**Problem to solve:** Pictures in the material below are to be left out, and only the lines from the line with "text: CB-04-278 ->" up to and including the line with "flex-direction: none ->" are to be written out exactly.

**Study material:**
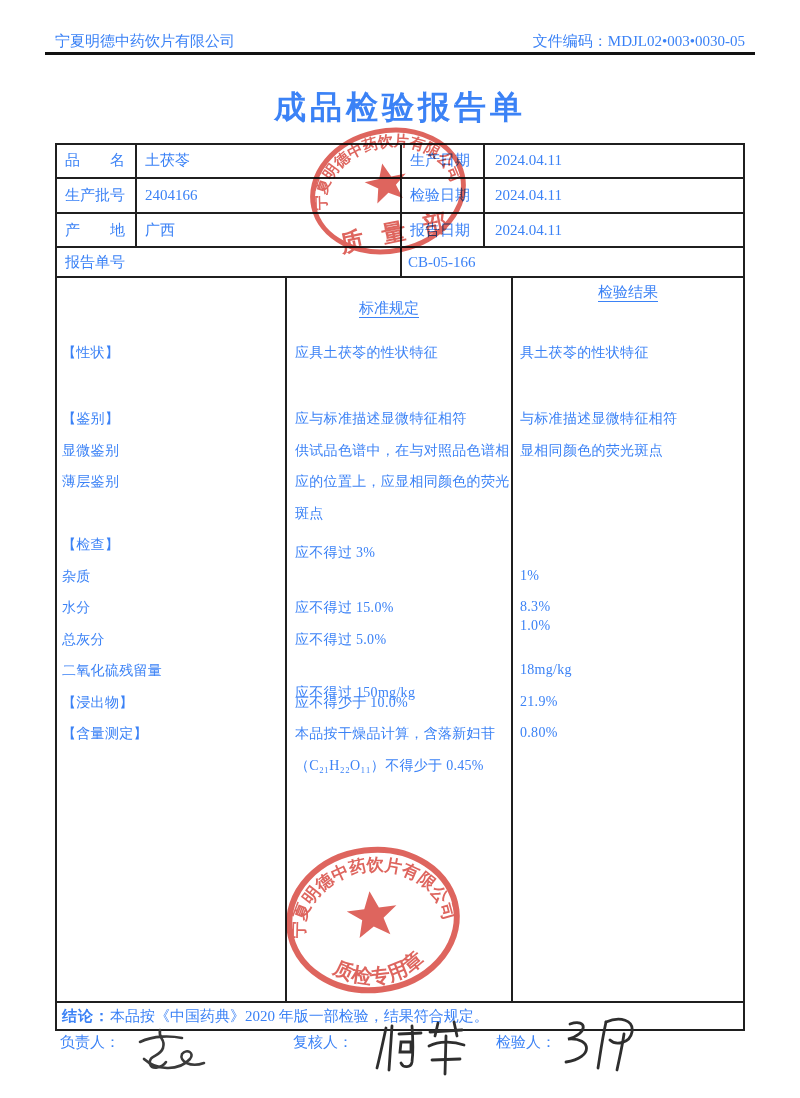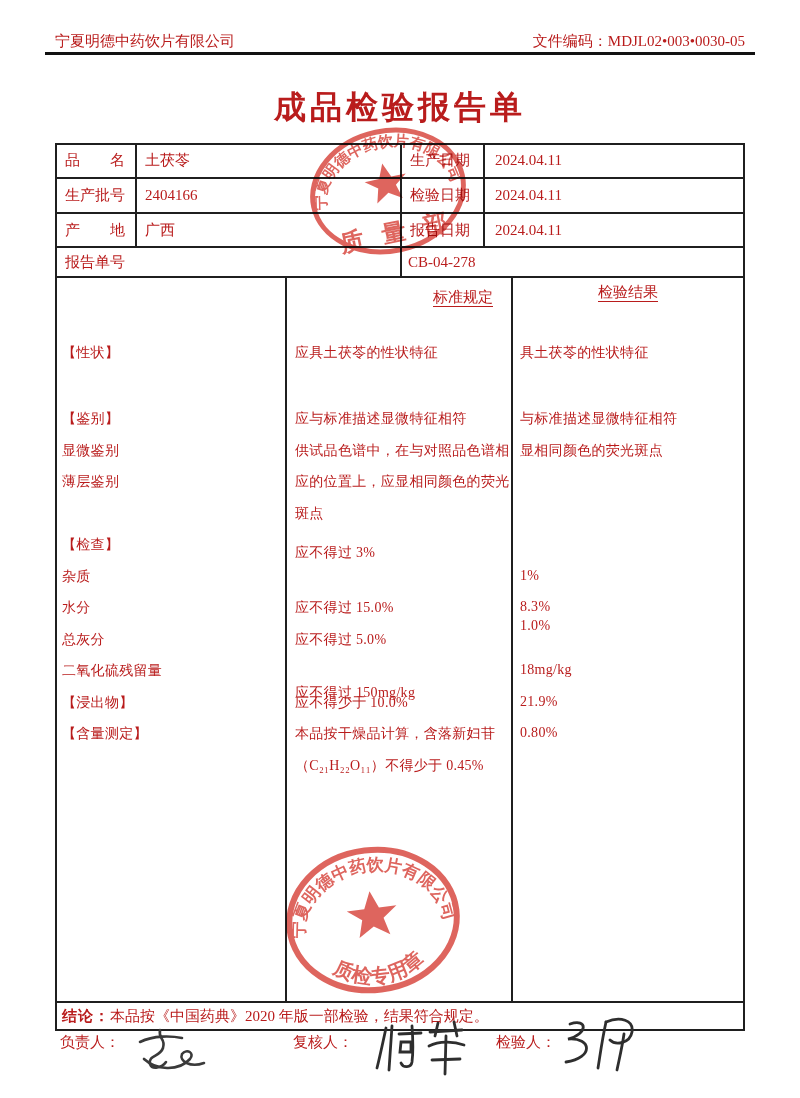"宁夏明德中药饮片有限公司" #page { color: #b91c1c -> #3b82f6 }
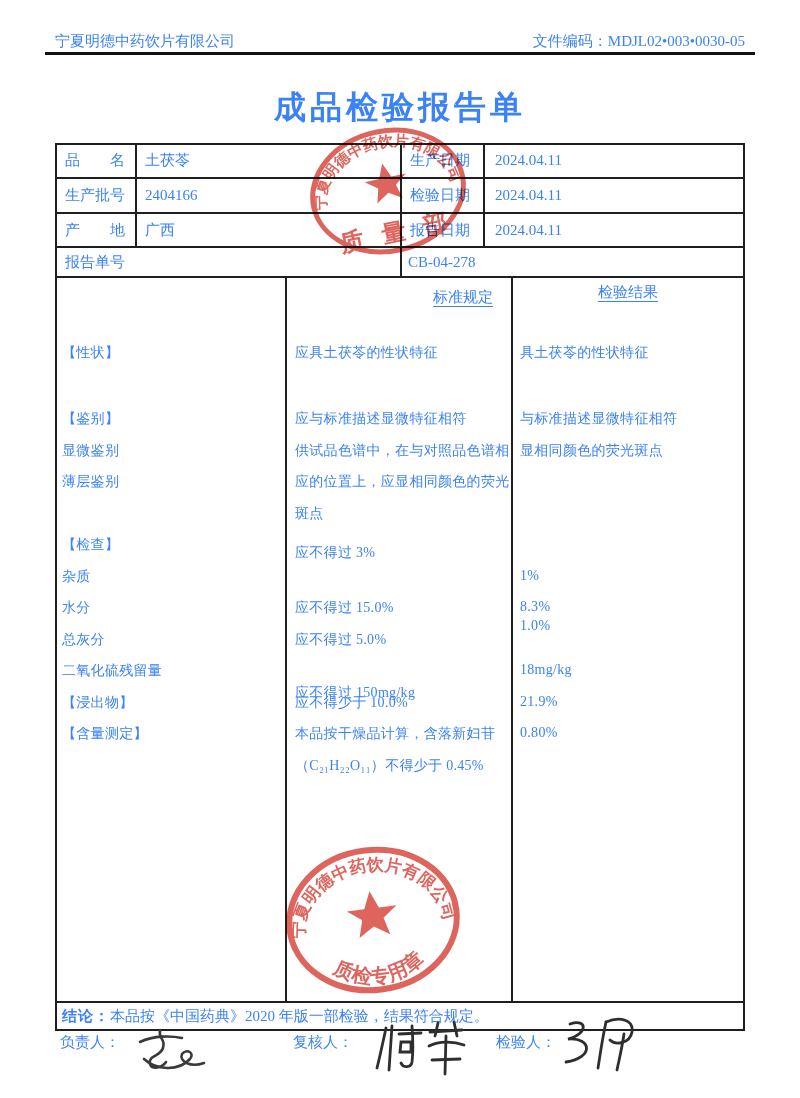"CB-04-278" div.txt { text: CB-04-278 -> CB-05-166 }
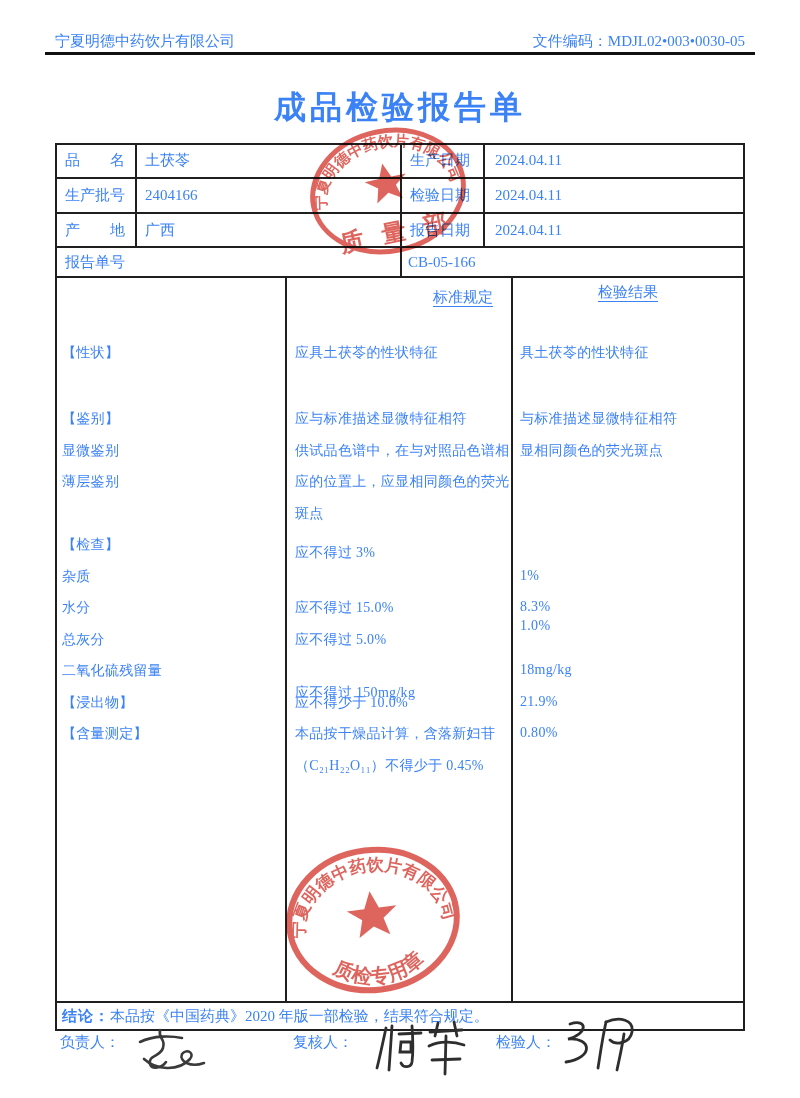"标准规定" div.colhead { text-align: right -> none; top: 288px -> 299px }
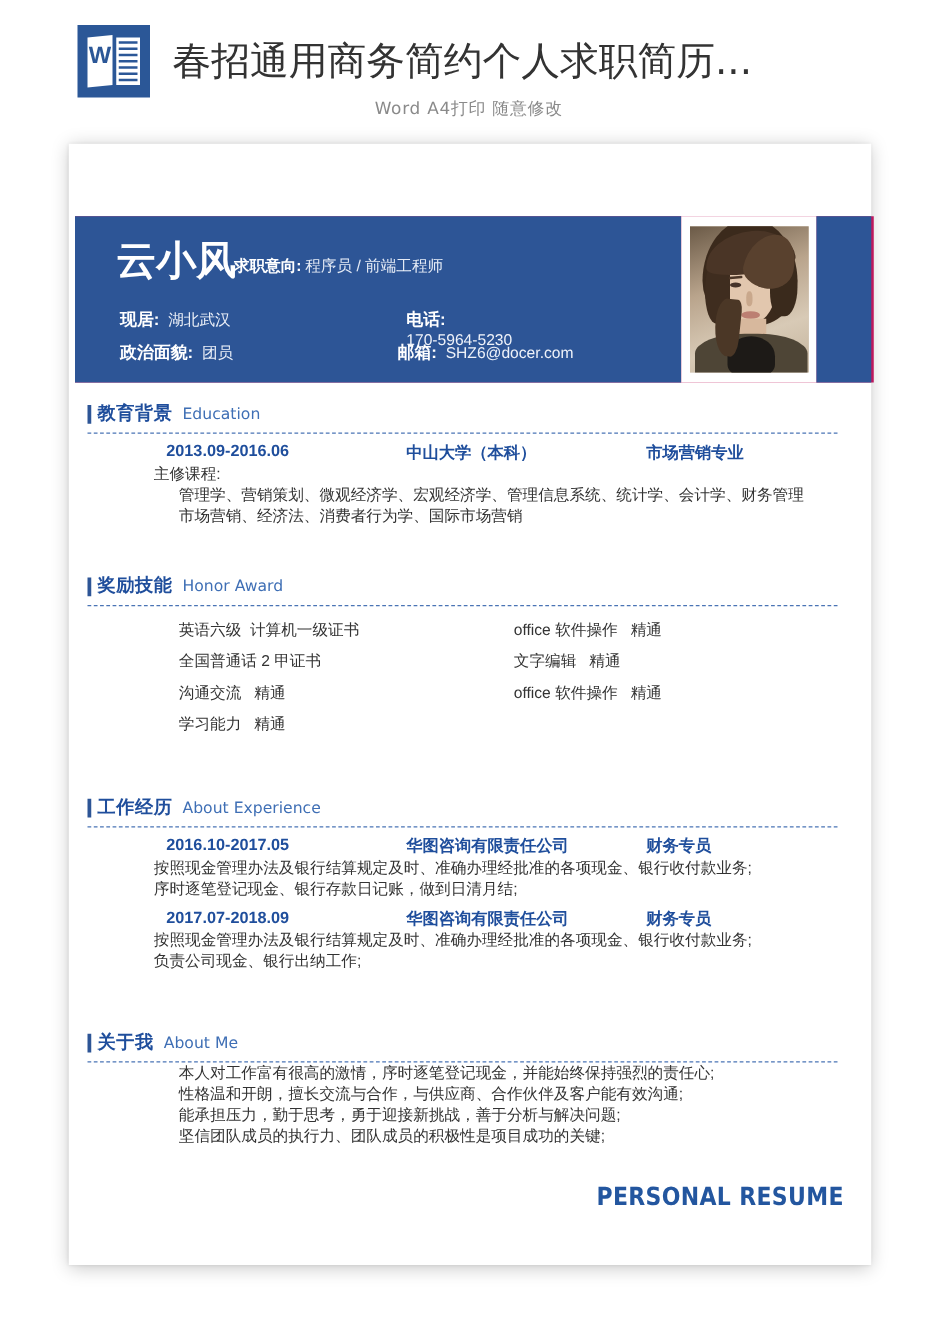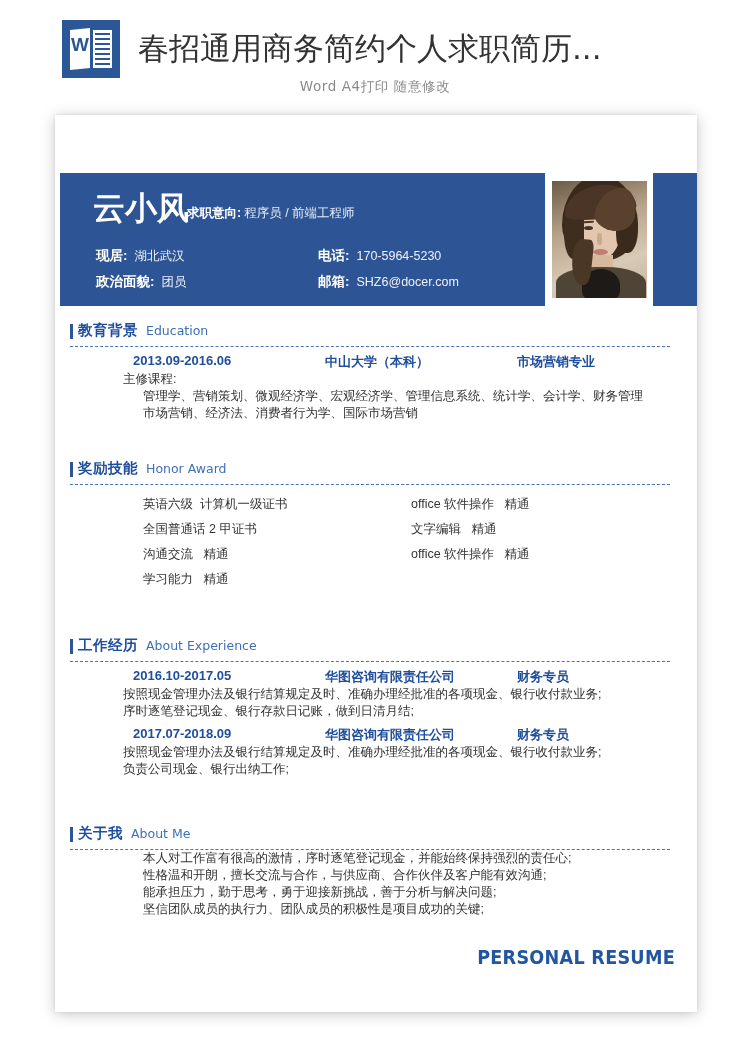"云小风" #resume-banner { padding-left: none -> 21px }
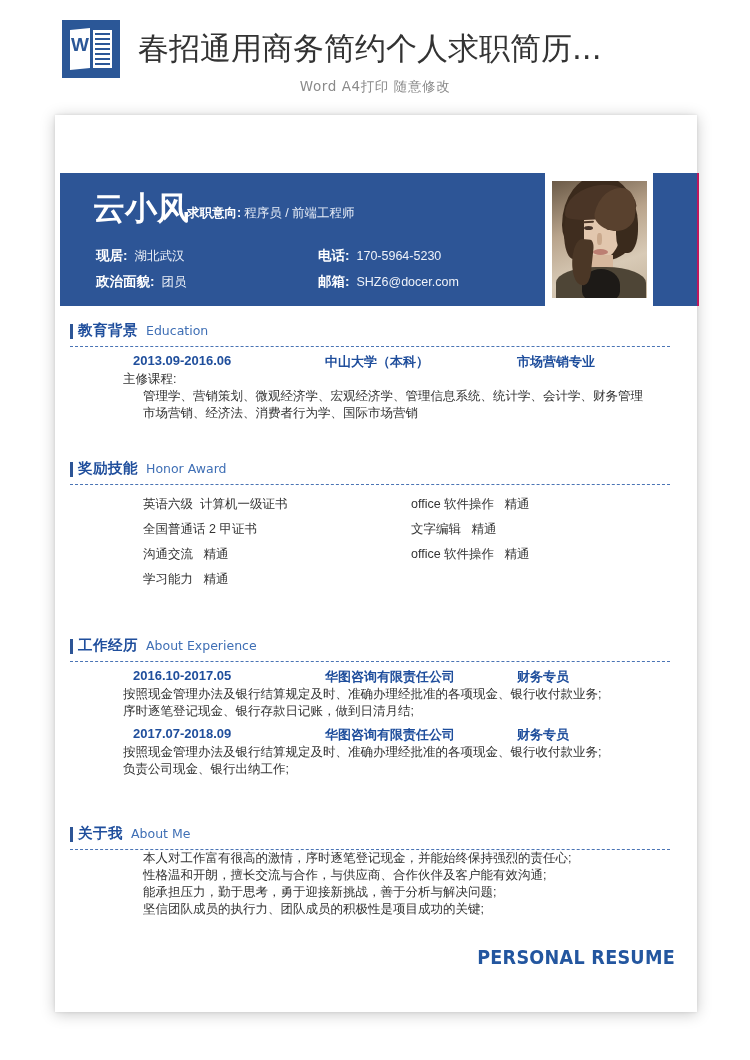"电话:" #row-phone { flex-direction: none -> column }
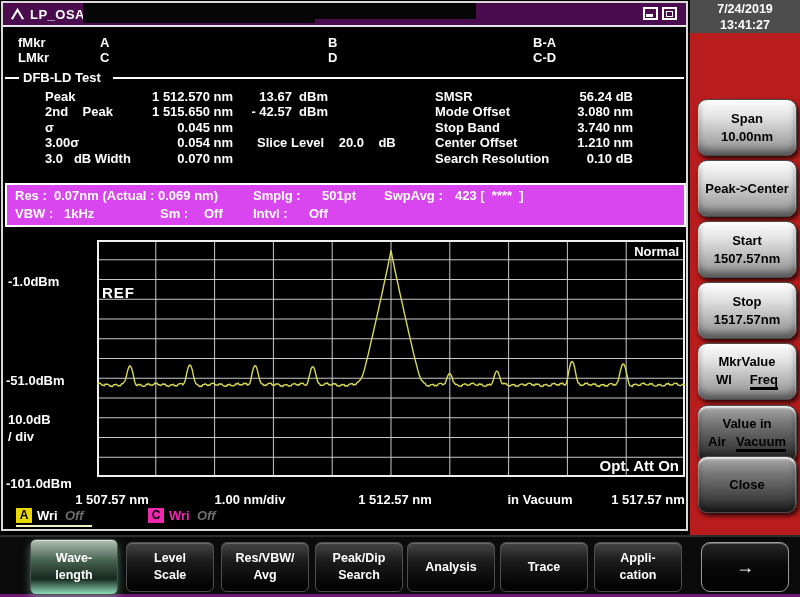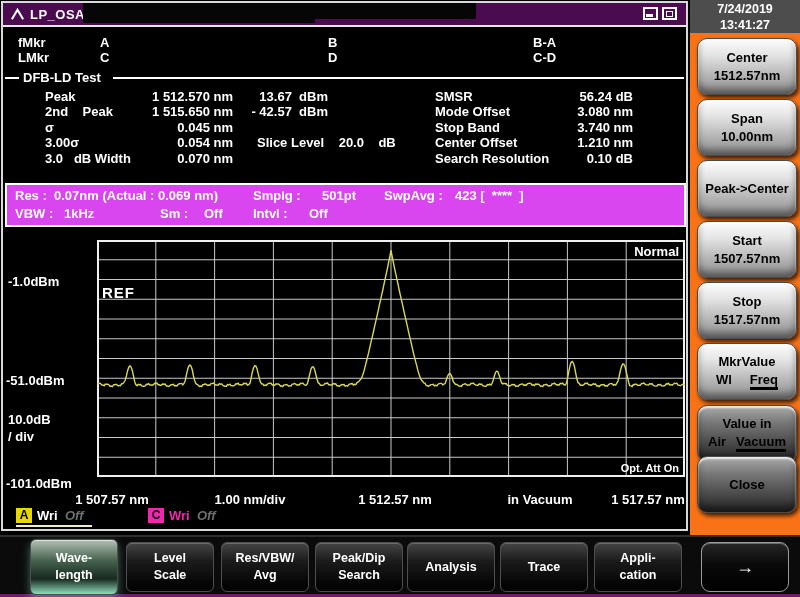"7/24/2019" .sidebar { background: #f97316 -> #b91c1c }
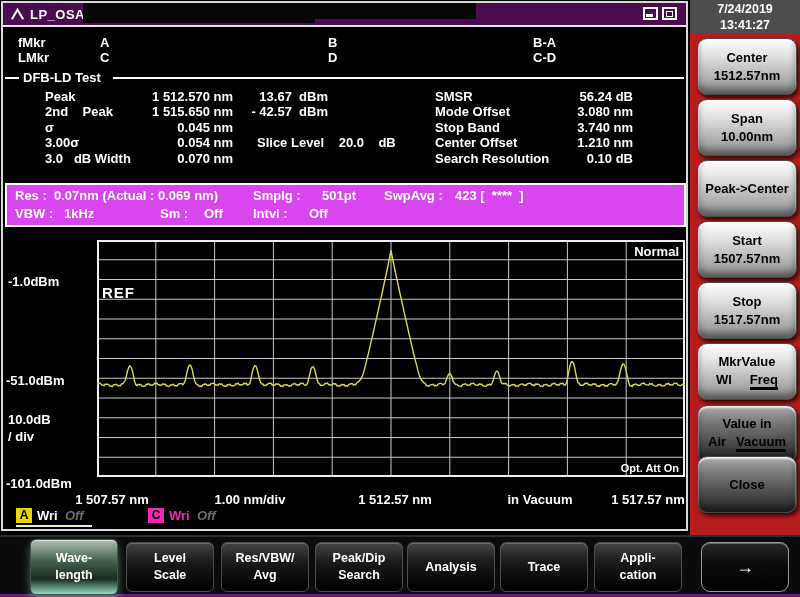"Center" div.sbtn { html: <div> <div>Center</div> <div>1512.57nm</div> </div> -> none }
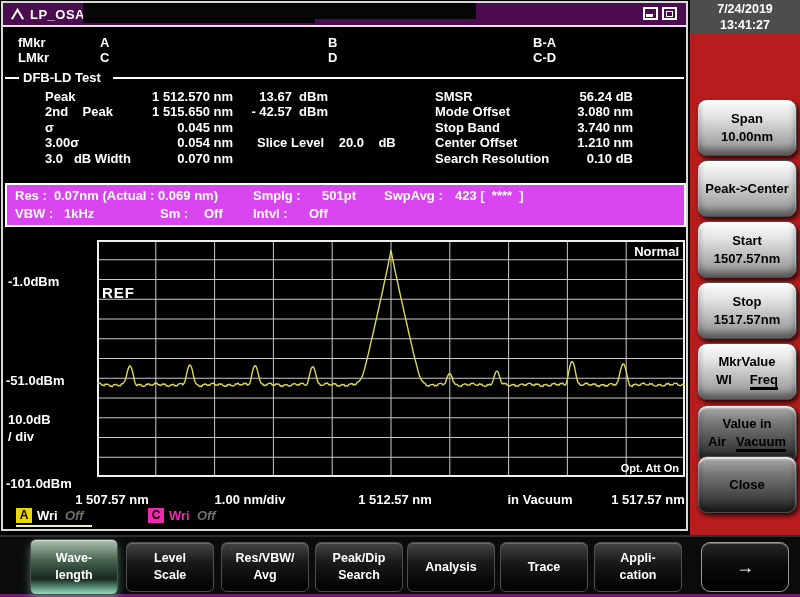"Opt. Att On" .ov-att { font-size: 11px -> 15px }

**Solution to this exercise:**
"CB-04-278" div.txt { text: CB-04-278 -> CB-05-166 }
"标准规定" div.colhead { text-align: right -> none; top: 288px -> 299px }
"云小风" #resume-banner { padding-left: none -> 21px }
"电话:" #row-phone { flex-direction: none -> column }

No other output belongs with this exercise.